Les sept ou huit artistes que Vasari vient de passer rapidement en revue dans cette biographie, ouverte par le sculpteur Paolo Romano et fermée par l’architecte Baccio Pintelli, ne sont guère connus chez nous, voire même dans leur propre pays. Cependant, à l’exception de Mino, ces maîtres, et tous ceux qui se trouvent avec eux sur le seuil de l’ère la plus glorieuse des écoles italiennes, méritent une sérieuse attention. S’ils ne nous offrent ni la naïveté ravissante, ni la simplicité exquise de leurs devanciers, ni l’audace sublime, ni la pompe exubérante de leurs successeurs, ils ne recèlent pas moins de précieuses qualités, qu’il serait souverainement injuste d’étouffer sous un dédaigneux silence. Préoccupés par l’ardent désir du mieux, tourmentés par l’impérieux besoin du progrès, ils ne purent avoir cette confiance irréfléchie, cet abandon extrême qui imprimèrent aux œuvres des premiers âges un caractère si puissant de vérité et de naturel. Retenus par les obstacles qu’ils s’acharnaient à détruire, au lieu de se glisser à côté, empêchés par les inquiétudes inséparables de leurs tentatives, ils ne durent point se livrer à cette action accélérée et fougueuse qui rendit si fécondes et si riches les époques plus avancées. Mais si, repoussant l’inspiration et n’appelant à leur aide que la réflexion, leurs produits furent moins faciles et moins saisissants, moins abondants et moins phénoménaux, ils possédèrent en revanche cette haute raison qui préserve des dissonances et des bizarreries, cette réelle justesse qui satisfait l’esprit, et cette noblesse sévère qui commande et impose le respect, sinon l’admiration. Apprenons donc à mieux connaître ces esprits patients et courageux dont les travaux modestes préparèrent les voies aux génies brillants qui les firent oublier. Inclinons-nous devant ces hommes qui eurent à lutter contre le doute, et qui furent grands par la réflexion, comme les autres, par le laisser-aller et la témérité ; inclinons-nous devant ces hommes qui n’eurent d’autre tort que celui d’être venus, pour leur gloire, ou trop tôt ou trop tard.

NOTES.

(1) Dans l’édition du Torrentino, Vasari rapporte les vers suivants, composés en l’honneur de Paolo Romano :

 
Romanus fecit de marmore Paulus Amorem

Atque arcum adjunxit cum pharetra et facibus :
Ille perdiderat Venus aurea tempore natum,
Quem sedes quærens liquerat illa poli.
Hoc opus (ut Romam diverterat) aspicit, atque
Gaudet se natum comperiisse putans :
Sed propior sensit cum frigida marmora, clamat :

Anne hominum possunt fallere facta Deos ?

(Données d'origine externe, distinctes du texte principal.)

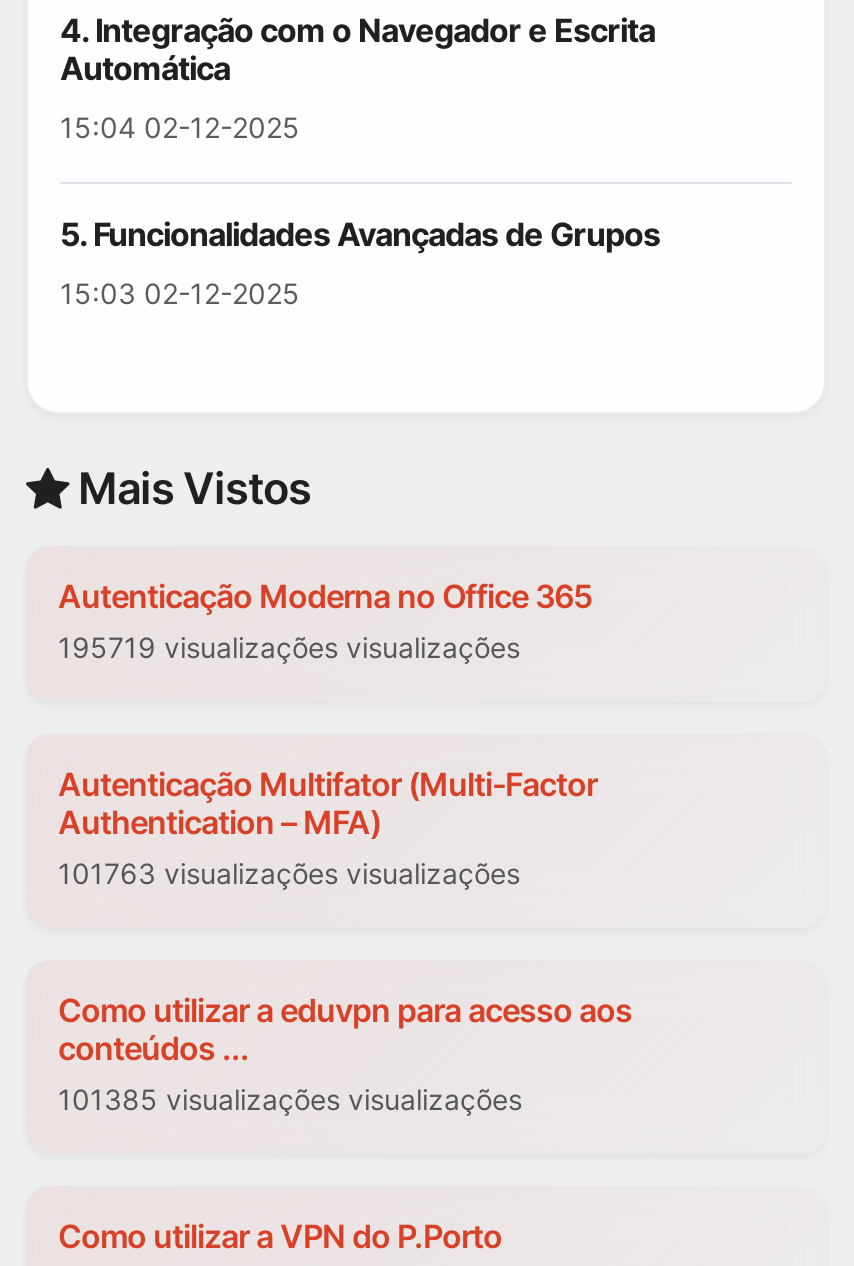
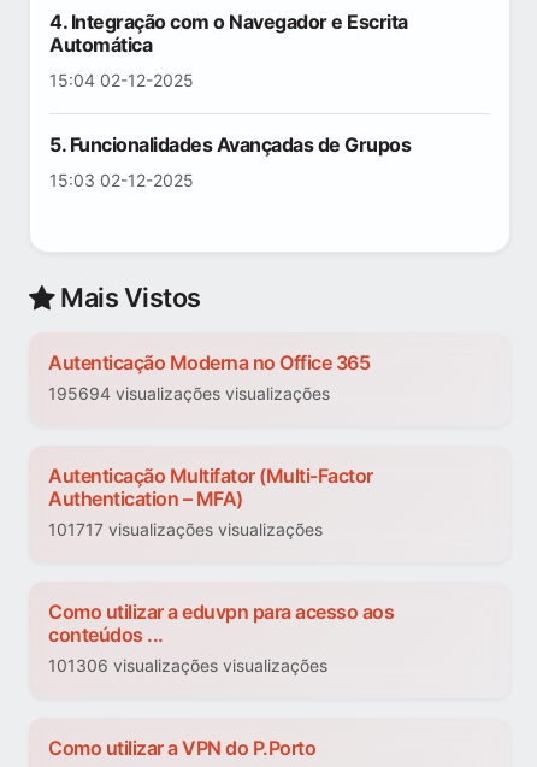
[58,631,520,665] 195719 visualizações visualizações -> [48,384,330,404] 195694 visualizações visualizações
[58,857,520,891] 101763 visualizações visualizações -> [48,520,323,540] 101717 visualizações visualizações
[58,1083,522,1117] 101385 visualizações visualizações -> [48,656,327,676] 101306 visualizações visualizações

(2) La biographie de Chimenti Camicia se termine, dans la première édition de Vasari, par l’épitaphe suivante :

 
Bagni, Acquidotti, Terme e Colisei

Che furon di Vetruvio sepoltura
Nella fama quaggiù : l’Architettura

Vive per me nelle opre ed io per lei.

(3) L’église de Sant’-Apostolo a été démolie, à l’exception du portique, et reconstruite sur un plan plus riche.